■ **Data provided**:
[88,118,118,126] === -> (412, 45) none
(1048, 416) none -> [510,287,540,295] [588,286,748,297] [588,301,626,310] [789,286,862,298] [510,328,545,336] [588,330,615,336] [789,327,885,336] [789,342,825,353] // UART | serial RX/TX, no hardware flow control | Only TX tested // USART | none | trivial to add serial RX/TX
==
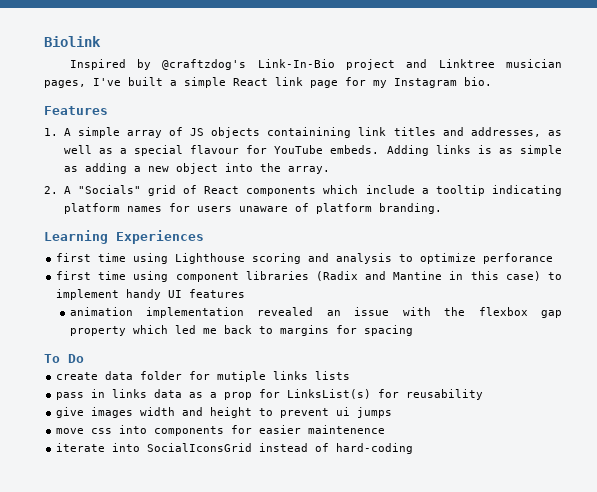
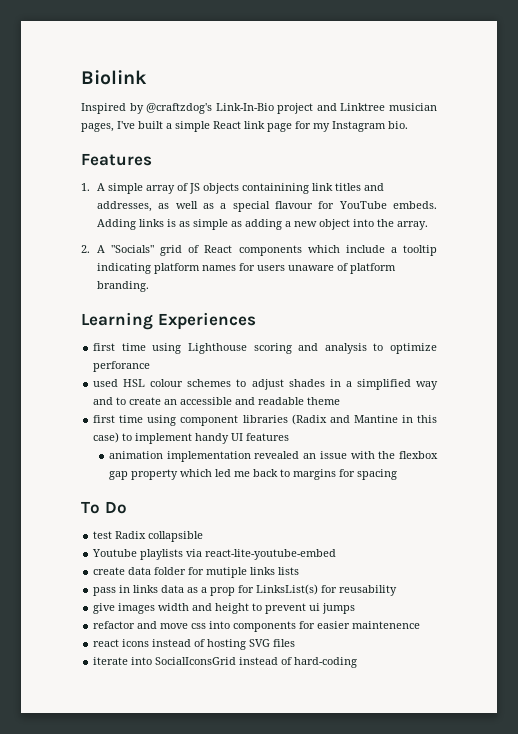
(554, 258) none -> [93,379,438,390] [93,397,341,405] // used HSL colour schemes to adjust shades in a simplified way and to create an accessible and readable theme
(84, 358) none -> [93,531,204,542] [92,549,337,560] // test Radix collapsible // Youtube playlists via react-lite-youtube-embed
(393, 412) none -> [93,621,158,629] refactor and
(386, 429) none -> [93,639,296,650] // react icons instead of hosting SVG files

■ **Your goal**:
Return each line above where the word "react" shows up.

■ **Task answer**:
(84, 358) none -> [93,531,204,542] [92,549,337,560] // test Radix collapsible // Youtube playlists via react-lite-youtube-embed
(386, 429) none -> [93,639,296,650] // react icons instead of hosting SVG files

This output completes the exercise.